I just love the joys of keeping my shop running. Yesterday afternoon with temps in the mid 90's, I was trying to get some wood planed.
Yup you guessed it----Dang planner broke down. The DC drive motor's gear box failed.
I spent some time taking her apart this morning and she's dead. I bet they just give those away.


----------



## TomW (Jun 6, 2010)

Gary,

Surely you have an ADZ and a hand plane??  Should work just fine at 95 degrees!

Hang in there
Tom


----------



## Daniel (Jun 6, 2010)

Gary, I'm pretty sure they give the kind you have away. The nice good working one. well now those are spensive.


----------



## bitshird (Jun 6, 2010)

And I thought I had problems, Gary, you are an inspiration to many of us. I just broke the spindle drive belt on my Milling machine.


----------



## Gary Max (Jun 6, 2010)

Ken , between bandsaw blades, light blubs and things breaking it's no wonder I am always broke. Oh--I also need to order more PR.


----------



## bitshird (Jun 6, 2010)

Gary Max said:


> Ken , between bandsaw blades, light blubs and things breaking it's no wonder I am always broke. Oh--I also need to order more PR.



Gary, I'm so looking forward to coming to your place, between the two of us we should be able to destroy the entire town :biggrin::biggrin:


----------



## skiprat (Jun 6, 2010)

I hope you are able to get it fixed at a reasonable price. That looks like a really good old machine and if it's repairable, it should far outlast any of the new stuff.  Good luck


----------



## PenMan1 (Jun 6, 2010)

Just FINDING that gear box is going to be a challenge, all on its own!


----------



## snyiper (Jun 6, 2010)

Try http://www.northerntool.com/shop/tools/category_hydraulics for the gearbox


----------



## Gary Max (Jun 6, 2010)

I bought that machine new 15 years ago.

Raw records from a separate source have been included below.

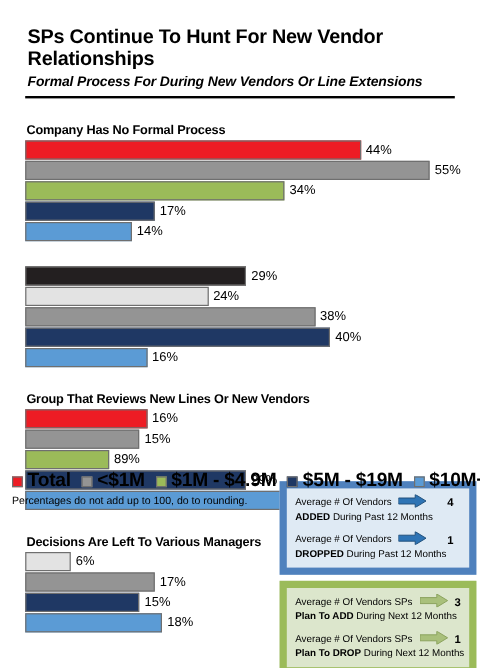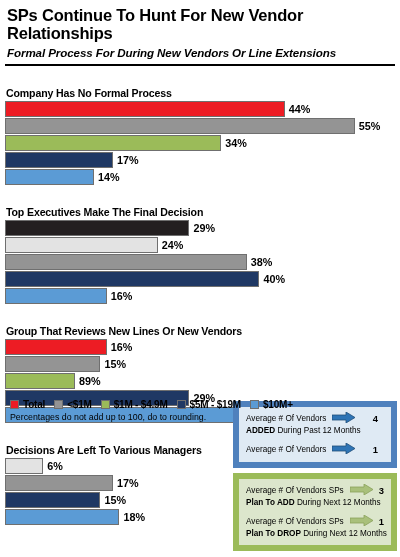--- a/index.html
+++ b/index.html
@@ -20,7 +20,7 @@
     height: 425px;
     position: relative;
     box-sizing: border-box;
-    padding: 0;
+    padding: 16px;
     border-radius: 12px;
   }
 

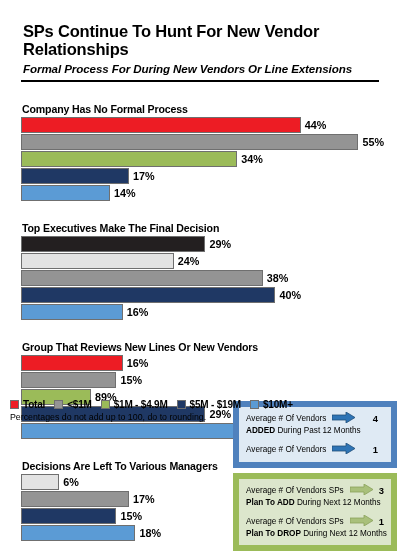--- a/index.html
+++ b/index.html
@@ -78,7 +78,7 @@
   }
   .bar-value {
     font-size: 10.8px;
-    font-weight: bold;
+    font-weight: normal;
     margin-left: 4px;
     white-space: nowrap;
     line-height: 1;

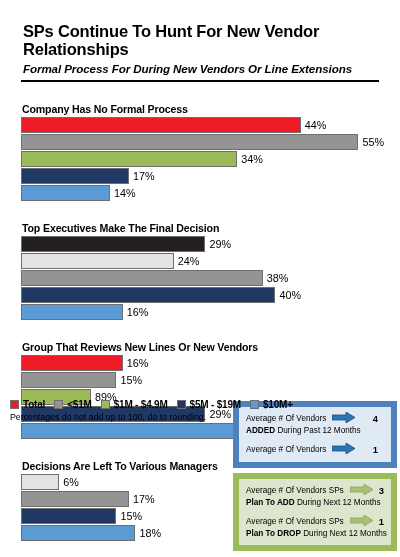--- a/index.html
+++ b/index.html
@@ -211,7 +211,6 @@
         </div>
       </div>
       <div class="section">
-        <div class="section-title">Top Executives Make The Final Decision</div>
         <div class="bars">
           <div class="bar-row">
             <div class="bar" style="width: 184.44px; background: rgb(35, 31, 32);"></div>

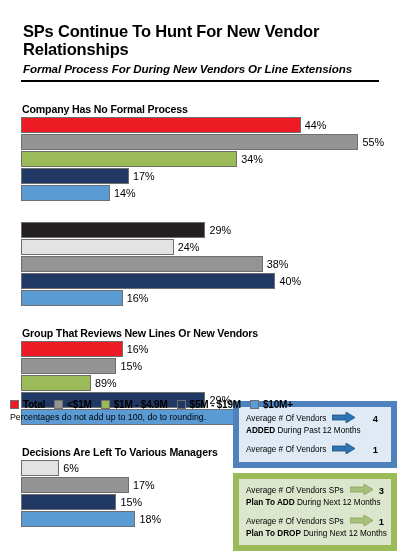--- a/index.html
+++ b/index.html
@@ -161,7 +161,7 @@
     flex: 0 0 auto;
   }
   .legend-label {
-    font-size: 10px;
+    font-size: 16px;
     font-weight: bold;
     letter-spacing: -0.2px;
   }

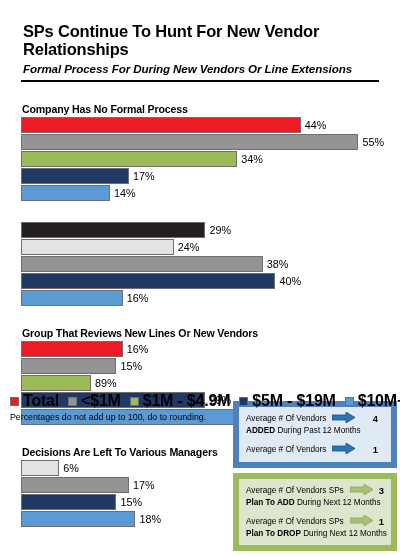--- a/index.html
+++ b/index.html
@@ -302,6 +302,7 @@
               </svg></span>
             <span class="info-num">1</span>
           </div>
+          <div class="info-line2"><b>DROPPED</b><span> During Past 12 Months</span></div>
         </div>
       </div>
       <div class="info-box green">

I am going to order the motor from Woodmaster. This machine has paid for itself many times over.


----------



## Gary Max (Jun 7, 2010)

Total cost with shipping came to $265.00 and it is on the way from KC.
Hard to beat good service.


----------



## MesquiteMan (Jun 7, 2010)

Woodmaster is the best!  Wonderful customer service and fair pricing.  Also made in America!  Will Johnson owns both Woodmaster and Timberking and I am a proud owner of  2 of their machines, a Timberking 1220 and a Woodmaster 718.  Never had a bad dealing with them.


----------



## RAdams (Jun 7, 2010)

good to hear you found parts!! too bad they wont accept wood as payment!


----------



## PenMan1 (Jun 7, 2010)

Gary, I'm glad you are able to breath life into the beast. The older power tools really are a much better quality than most of the junk out there today.


----------



## MesquiteMan (Jun 7, 2010)

Andy,

Gary's model may be a little order but Woodmaster still makes them basically just like his.  Mine is 4 years old and looks the same except for the color.


----------



## PenMan1 (Jun 9, 2010)

MesquiteMan said:


> Andy,
> 
> Gary's model may be a little order but Woodmaster still makes them basically just like his. Mine is 4 years old and looks the same except for the color.


 
That is good to know! I need a planer and I don't really like the looks of the Dewalt for the money. So, I can, perhaps afford an older Woodmaster as still be assured of getting parts. Off to Craig's list!


----------



## DurocShark (Jun 13, 2010)

Wow, the 12" is only $1500. For $2k you can get all the upgrades including drum sander. Nice!


----------



## Gary Max (Jun 22, 2010)

MesquiteMan said:


> Andy,
> 
> Gary's model may be a little order but Woodmaster still makes them basically just like his. Mine is 4 years old and looks the same except for the color.


 


Cutis ------try 12 years old, you are right about thier service.
I wish I had a nickel for every board foot of lumber that's been through my planner.


----------



## MesquiteMan (Jun 22, 2010)

Yeah, I sure like mine.  I use it more for moulding than planing, though.  I ran 2,000 linear feet of custom moulding for a home I finished last year.  The owner did not like any of the commercially available window and door trim so I custom designed a profile myself and had the knives ground for it.  I also ran 1,500 linear feet of custom baseboard out of Jatoba to match a mesquite floor.  Pretty versatile machines!


----------